Going through and posting those pictures yesterday was very therapeutic for me. I hadn’t noticed how tired and weary she had become until I looked at the pictures from the last week and compared them to pictures from a few years ago. That dog loved me so much that even in the end she was more worried about me than herself. There have been a few times since I lost her (including once earlier today) where I have a bit of a panic attack thinking that she really wasn’t that sick, that she could have gotten better, she could have rebounded, that she could have still been with me today if I would have tried harder or cared more. Then, I remember the pictures and her weary, tired eyes and how sick she really was in the end. I remember the vet saying that there was no chance she would rebound and that I could admit her and have a blood transfusion that would make her feel better for maybe 24 hours or 2 -3 days max, but that was it.

I wish she hadn’t gotten so sick. I am angry at the universe or God or whatever for cutting her life so short. She had half the life that Shadow has already lived. She was such a part of my life. She was the most faithful friend a person could ever have.

I guess I am cycling through the grief process – despair, anger, denial, and acceptance (I think). I am definitely not at acceptance yet, but I know I have felt the despair, anger, and denial.

I am tired. I am emotionally drained.

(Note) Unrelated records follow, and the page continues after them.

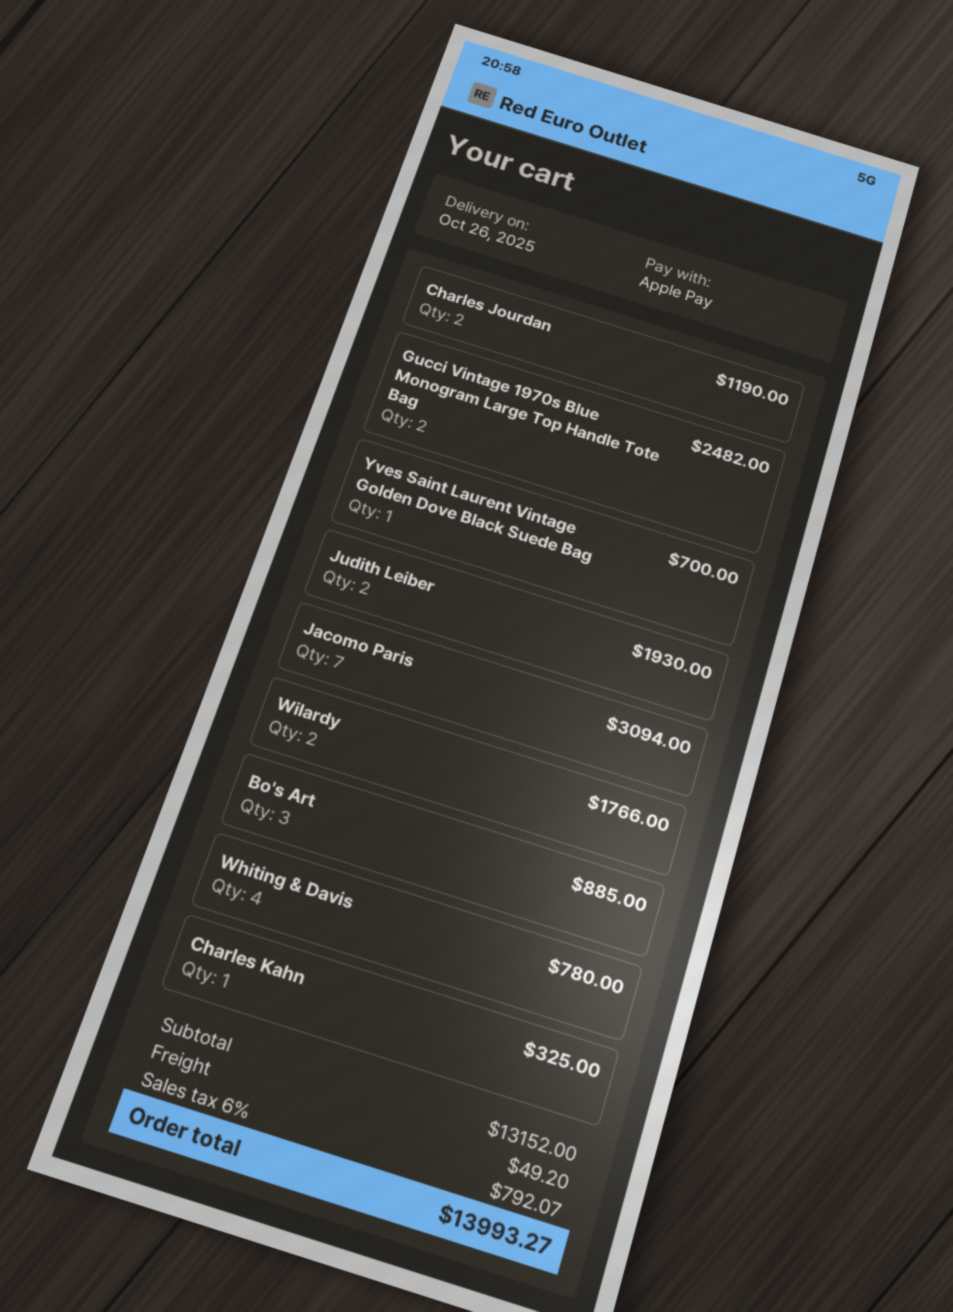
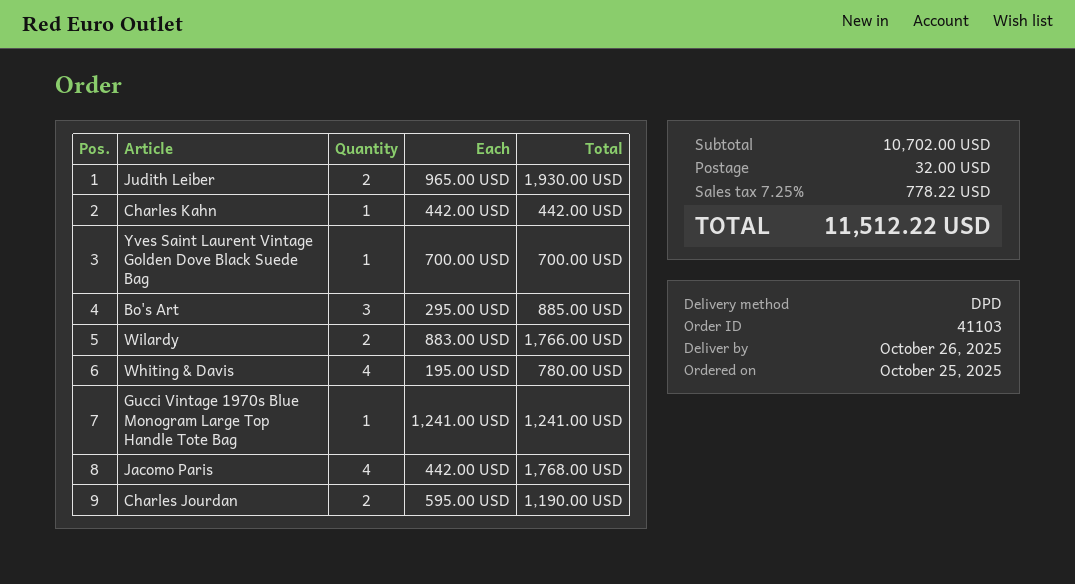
Gucci Vintage 1970s Blue Monogram Large Top Handle Tote Bag: 2 for 2482.00 -> 1 for 1241.00
Jacomo Paris: 7 for 3094.00 -> 4 for 1768.00
Charles Kahn: 1 for 325.00 -> 1 for 442.00
subtotal: 13152.00 -> 10702.00
shipping: 49.20 -> 32.00
tax: 6% = 792.07 -> 7.25% = 778.22
total: 13993.27 -> 11512.22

I am talked out.

I am also chilled. I have been very, very cold lately. Physically cold.

It was a week ago this afternoon that I took Lucky to the vet and found out that she was likely out of remission. It was only six days ago that we got the results back. Five days since we saw the specialist. Three days since she has been gone.

How did my life change so fast? How did I loose her so quickly? Why? Why her? Why now?

I am lonely and I miss my dog. I miss the dog love and devotion and loyalty and companionship. I may get that again some day down the line. But, there will never ever be another Lucky. She was a one of a kind. No way, now how will I ever find another like her. She was unique looking and unique in character. Boy, could she make me laugh. She was so much fun.